Milán se apoya en la pared. Solo un segundo, pero lo suficiente para notar que no es él.

—¿Estás bien? —Asiente, aunque tarda en hablar.

—Se ha librado por muy poco —dice al final.

—Sí.

—Si llegamos a entrar ahí cinco minutos más tarde…

—No lo hemos hecho —lo corto—. Y ha salido todo bien, porque estaba en muy buenas manos. Eres un cirujano increíble.

Me mira y en esa mirada hay algo distinto, un brillo diferente. No es agradecimiento. Es algo más serio, más real. Realmente ha creído que perdí a ese hombre.

Doy un paso hacia él.

No sé para qué, pero lo hago y simplemente ocurre.

Lo rodeo con mis brazos durante un instante. En un movimiento rápido, casi torpe, como si mi cuerpo se hubiera adelantado a mí cabeza.

Milán se queda quieto, tenso… y luego responde lo justo para que lo note.

La sacudida en mi cuerpo al sentir como sus brazos me rodean es inmediata. Un escalofrío me recorre de arriba abajo y me obliga a soltarlo casi al instante.

Nos separamos casi al mismo tiempo sin decir nada.

Yo bajo la vista mientras él se pasa una mano por el pelo.

El silencio es más espeso que antes.

—Ha salido todo bien… —murmuro, sin saber muy bien qué decir.

—Sí —responde, igual de escueto.

Se recoloca la bata, como si necesitara volver a su sitio.

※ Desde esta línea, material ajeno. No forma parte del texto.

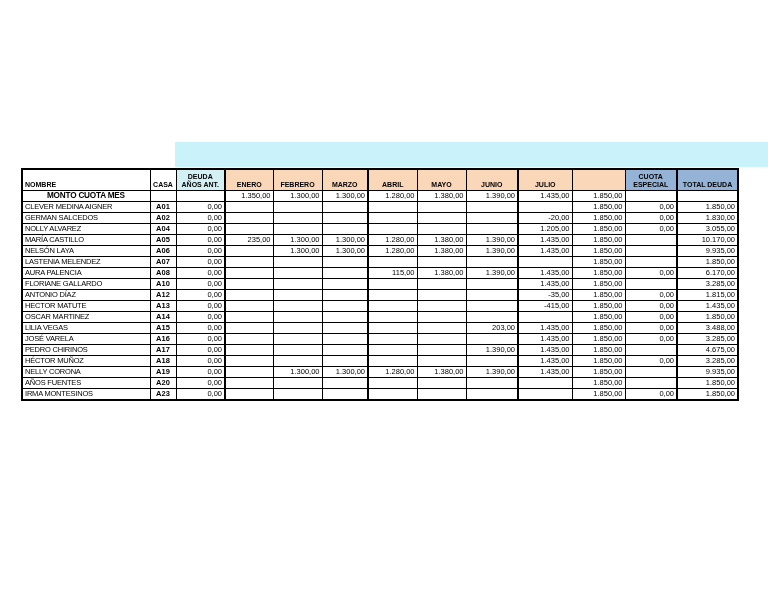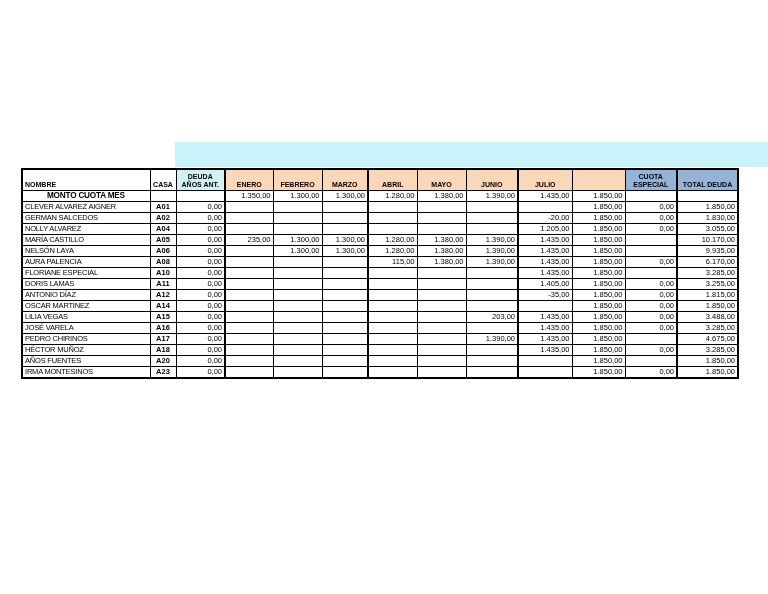--- a/index.html
+++ b/index.html
@@ -106,21 +106,21 @@
           <td class="c-num">1.300,00</td>
           <td class="c-num bl2">1.280,00</td>
           <td class="c-num">1.380,00</td>
           <td class="c-num">1.390,00</td>
           <td class="c-num bl2">1.435,00</td>
           <td class="c-num">1.850,00</td>
           <td class="c-num"></td>
           <td class="c-num bl2"></td>
         </tr>
         <tr>
-          <td class="c-text">CLEVER ALVAREZ AIGNER</td>
+          <td class="c-text">CLEVER MEDINA AIGNER</td>
           <td class="c-casa">A01</td>
           <td class="c-num">0,00</td>
           <td class="c-num bl2"></td>
           <td class="c-num"></td>
           <td class="c-num"></td>
           <td class="c-num bl2"></td>
           <td class="c-num"></td>
           <td class="c-num"></td>
           <td class="c-num bl2"></td>
           <td class="c-num">1.850,00</td>
@@ -181,80 +181,95 @@
           <td class="c-num">1.300,00</td>
           <td class="c-num bl2">1.280,00</td>
           <td class="c-num">1.380,00</td>
           <td class="c-num">1.390,00</td>
           <td class="c-num bl2">1.435,00</td>
           <td class="c-num">1.850,00</td>
           <td class="c-num"></td>
           <td class="c-num bl2">9.935,00</td>
         </tr>
         <tr>
+          <td class="c-text">LASTENIA MELENDEZ</td>
+          <td class="c-casa">A07</td>
+          <td class="c-num">0,00</td>
+          <td class="c-num bl2"></td>
+          <td class="c-num"></td>
+          <td class="c-num"></td>
+          <td class="c-num bl2"></td>
+          <td class="c-num"></td>
+          <td class="c-num"></td>
+          <td class="c-num bl2"></td>
+          <td class="c-num">1.850,00</td>
+          <td class="c-num"></td>
+          <td class="c-num bl2">1.850,00</td>
+        </tr>
+        <tr>
           <td class="c-text">AURA PALENCIA</td>
           <td class="c-casa">A08</td>
           <td class="c-num">0,00</td>
           <td class="c-num bl2"></td>
           <td class="c-num"></td>
           <td class="c-num"></td>
           <td class="c-num bl2">115,00</td>
           <td class="c-num">1.380,00</td>
           <td class="c-num">1.390,00</td>
           <td class="c-num bl2">1.435,00</td>
           <td class="c-num">1.850,00</td>
           <td class="c-num">0,00</td>
           <td class="c-num bl2">6.170,00</td>
         </tr>
         <tr>
-          <td class="c-text">FLORIANE ESPECIAL</td>
+          <td class="c-text">FLORIANE GALLARDO</td>
           <td class="c-casa">A10</td>
           <td class="c-num">0,00</td>
           <td class="c-num bl2"></td>
           <td class="c-num"></td>
           <td class="c-num"></td>
           <td class="c-num bl2"></td>
           <td class="c-num"></td>
           <td class="c-num"></td>
           <td class="c-num bl2">1.435,00</td>
           <td class="c-num">1.850,00</td>
           <td class="c-num"></td>
           <td class="c-num bl2">3.285,00</td>
-        </tr>
-        <tr>
-          <td class="c-text">DORIS LAMAS</td>
-          <td class="c-casa">A11</td>
-          <td class="c-num">0,00</td>
-          <td class="c-num bl2"></td>
-          <td class="c-num"></td>
-          <td class="c-num"></td>
-          <td class="c-num bl2"></td>
-          <td class="c-num"></td>
-          <td class="c-num"></td>
-          <td class="c-num bl2">1.405,00</td>
-          <td class="c-num">1.850,00</td>
-          <td class="c-num">0,00</td>
-          <td class="c-num bl2">3.255,00</td>
         </tr>
         <tr>
           <td class="c-text">ANTONIO DÍAZ</td>
           <td class="c-casa">A12</td>
           <td class="c-num">0,00</td>
           <td class="c-num bl2"></td>
           <td class="c-num"></td>
           <td class="c-num"></td>
           <td class="c-num bl2"></td>
           <td class="c-num"></td>
           <td class="c-num"></td>
           <td class="c-num bl2">-35,00</td>
           <td class="c-num">1.850,00</td>
           <td class="c-num">0,00</td>
           <td class="c-num bl2">1.815,00</td>
         </tr>
         <tr>
+          <td class="c-text">HECTOR MATUTE</td>
+          <td class="c-casa">A13</td>
+          <td class="c-num">0,00</td>
+          <td class="c-num bl2"></td>
+          <td class="c-num"></td>
+          <td class="c-num"></td>
+          <td class="c-num bl2"></td>
+          <td class="c-num"></td>
+          <td class="c-num"></td>
+          <td class="c-num bl2">-415,00</td>
+          <td class="c-num">1.850,00</td>
+          <td class="c-num">0,00</td>
+          <td class="c-num bl2">1.435,00</td>
+        </tr>
+        <tr>
           <td class="c-text">OSCAR MARTINEZ</td>
           <td class="c-casa">A14</td>
           <td class="c-num">0,00</td>
           <td class="c-num bl2"></td>
           <td class="c-num"></td>
           <td class="c-num"></td>
           <td class="c-num bl2"></td>
           <td class="c-num"></td>
           <td class="c-num"></td>
           <td class="c-num bl2"></td>
@@ -314,20 +329,35 @@
           <td class="c-num bl2"></td>
           <td class="c-num"></td>
           <td class="c-num"></td>
           <td class="c-num bl2"></td>
           <td class="c-num"></td>
           <td class="c-num"></td>
           <td class="c-num bl2">1.435,00</td>
           <td class="c-num">1.850,00</td>
           <td class="c-num">0,00</td>
           <td class="c-num bl2">3.285,00</td>
+        </tr>
+        <tr>
+          <td class="c-text">NELLY CORONA</td>
+          <td class="c-casa">A19</td>
+          <td class="c-num">0,00</td>
+          <td class="c-num bl2"></td>
+          <td class="c-num">1.300,00</td>
+          <td class="c-num">1.300,00</td>
+          <td class="c-num bl2">1.280,00</td>
+          <td class="c-num">1.380,00</td>
+          <td class="c-num">1.390,00</td>
+          <td class="c-num bl2">1.435,00</td>
+          <td class="c-num">1.850,00</td>
+          <td class="c-num"></td>
+          <td class="c-num bl2">9.935,00</td>
         </tr>
         <tr>
           <td class="c-text">AÑOS FUENTES</td>
           <td class="c-casa">A20</td>
           <td class="c-num">0,00</td>
           <td class="c-num bl2"></td>
           <td class="c-num"></td>
           <td class="c-num"></td>
           <td class="c-num bl2"></td>
           <td class="c-num"></td>

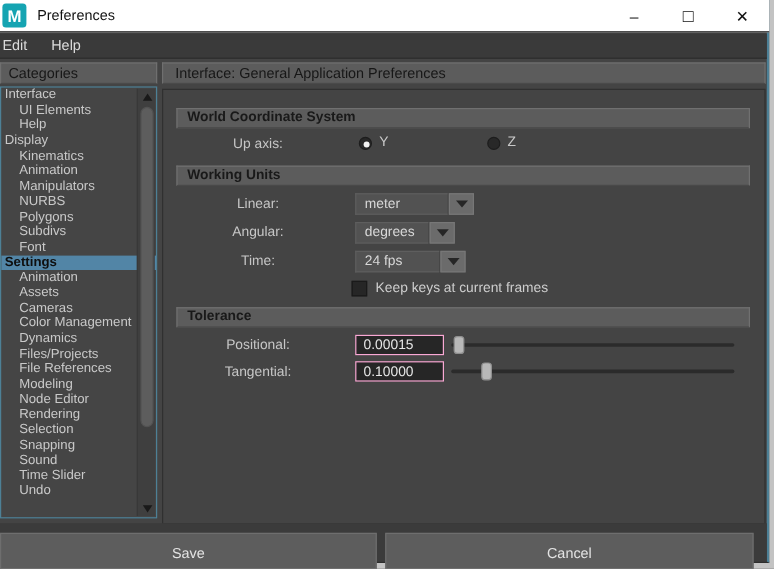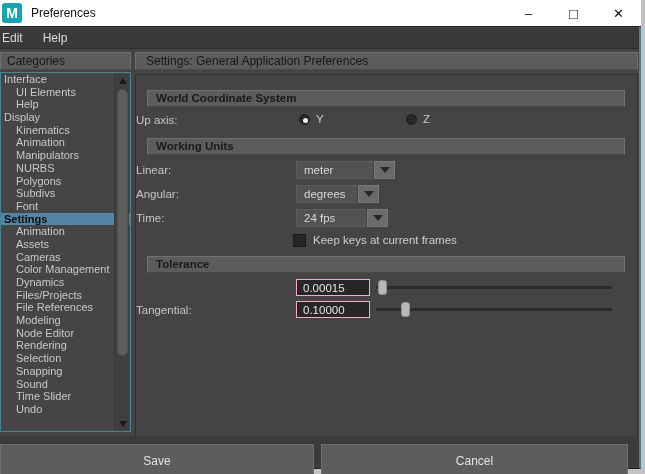--- a/index.html
+++ b/index.html
@@ -85,21 +85,21 @@
     position:absolute;left:135px;top:74px;width:503px;height:363px;
     background:var(--panel-bg);border:1px solid #303030;
   }
   .section-header{
     position:absolute;left:11px;width:478px;height:17px;
     background:var(--header-bar);border:1px solid #707070;border-bottom-color:#494949;
     color:#191919;font-size:11.5px;line-height:15px;padding-left:8px;font-weight:bold;
   }
   .row{position:absolute;left:0;width:100%;height:20px;}
   .row-label{
-    position:absolute;left:0;top:3px;width:158px;text-align:left;
+    position:absolute;left:0;top:3px;width:158px;text-align:center;
     color:#c6c6c6;font-size:11.5px;
   }
   .radio-opt{position:absolute;top:2px;display:flex;align-items:center;gap:6px;}
   .radio{
     width:11px;height:11px;border-radius:50%;background:#282828;
     border:1px solid #1d1d1d;position:relative;
   }
   .radio.selected::after{
     content:"";position:absolute;left:3px;top:3px;width:5px;height:5px;border-radius:50%;background:#f2f2f2;
   }
@@ -195,21 +195,21 @@
       <div class="sb-arrow up">
           <span class="tri-up"></span>
         </div>
       <div class="sb-thumb"></div>
       <div class="sb-arrow down">
           <span class="tri-down"></span>
         </div>
     </div>
   </div>
 
-  <div class="bar-header main-header">Settings: General Application Preferences</div>
+  <div class="bar-header main-header">Interface: General Application Preferences</div>
 
   <div class="content">
 
     <div class="section-header" style="top:15px">World Coordinate System</div>
     <div class="row" style="top:36px">
       <span class="row-label">Up axis:</span>
       <span id="up-axis-options"><span class="radio-opt" style="left: 163px;">
             <span class="radio selected"></span>
             <span class="radio-text">Y</span>
           </span><span class="radio-opt" style="left: 270px;">
@@ -251,20 +251,21 @@
     </div>
 
     <div class="row" style="top:158px">
       <span class="checkbox"></span>
       <span class="check-label">Keep keys at current frames</span>
     </div>
 
     <div class="section-header" style="top:181px">Tolerance</div>
 
     <div class="row" style="top:204px">
+      <span class="row-label">Positional:</span>
       <input class="num-input" value="0.00015" style="">
       <span class="slider">
         <span class="slider-track"></span>
         <span class="slider-handle" style="left: calc(1% - 0.09px);"></span>
       </span>
     </div>
 
     <div class="row" style="top:226px">
       <span class="row-label">Tangential:</span>
       <input class="num-input" value="0.10000" style="">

—¿Has comido algo ya? —pregunta de repente.

—No.

—Yo tampoco. —Duda un segundo—. ¿Te apetece salir a comer algo rápido? A ser posible fuera del hospital, necesito parar un poco.

No lo dice como invitación especial, lo dice porque lo necesita.

—Sí —respondo—. A mí también me vendría bien un poco de aire.

Salir del hospital se siente raro después de vivir algo así. El aire de fuera, el ruido normal de la calle nos despeja. Entramos en un sitio sencillo. Nos sentamos sin hablar mucho al principio y comemos con hambre, supongo que es normal después del día que llevamos.

—Hay días como el de hoy que se te quedan grabados —digo.

—Sí —responde—. Aunque todo salga bien.

—Sobre todo si al final sale bien.

Me mira un segundo y vuelvo a ver en sus ojos ese brillo de antes.

—¿Sabes? Trabajas muy bien bajo presión —me halaga—. No todo el mundo aguanta algo así.

—Tú tampoco te vienes abajo —sonrío devolviendo el cumplido—. Y eso tampoco es fácil de ver.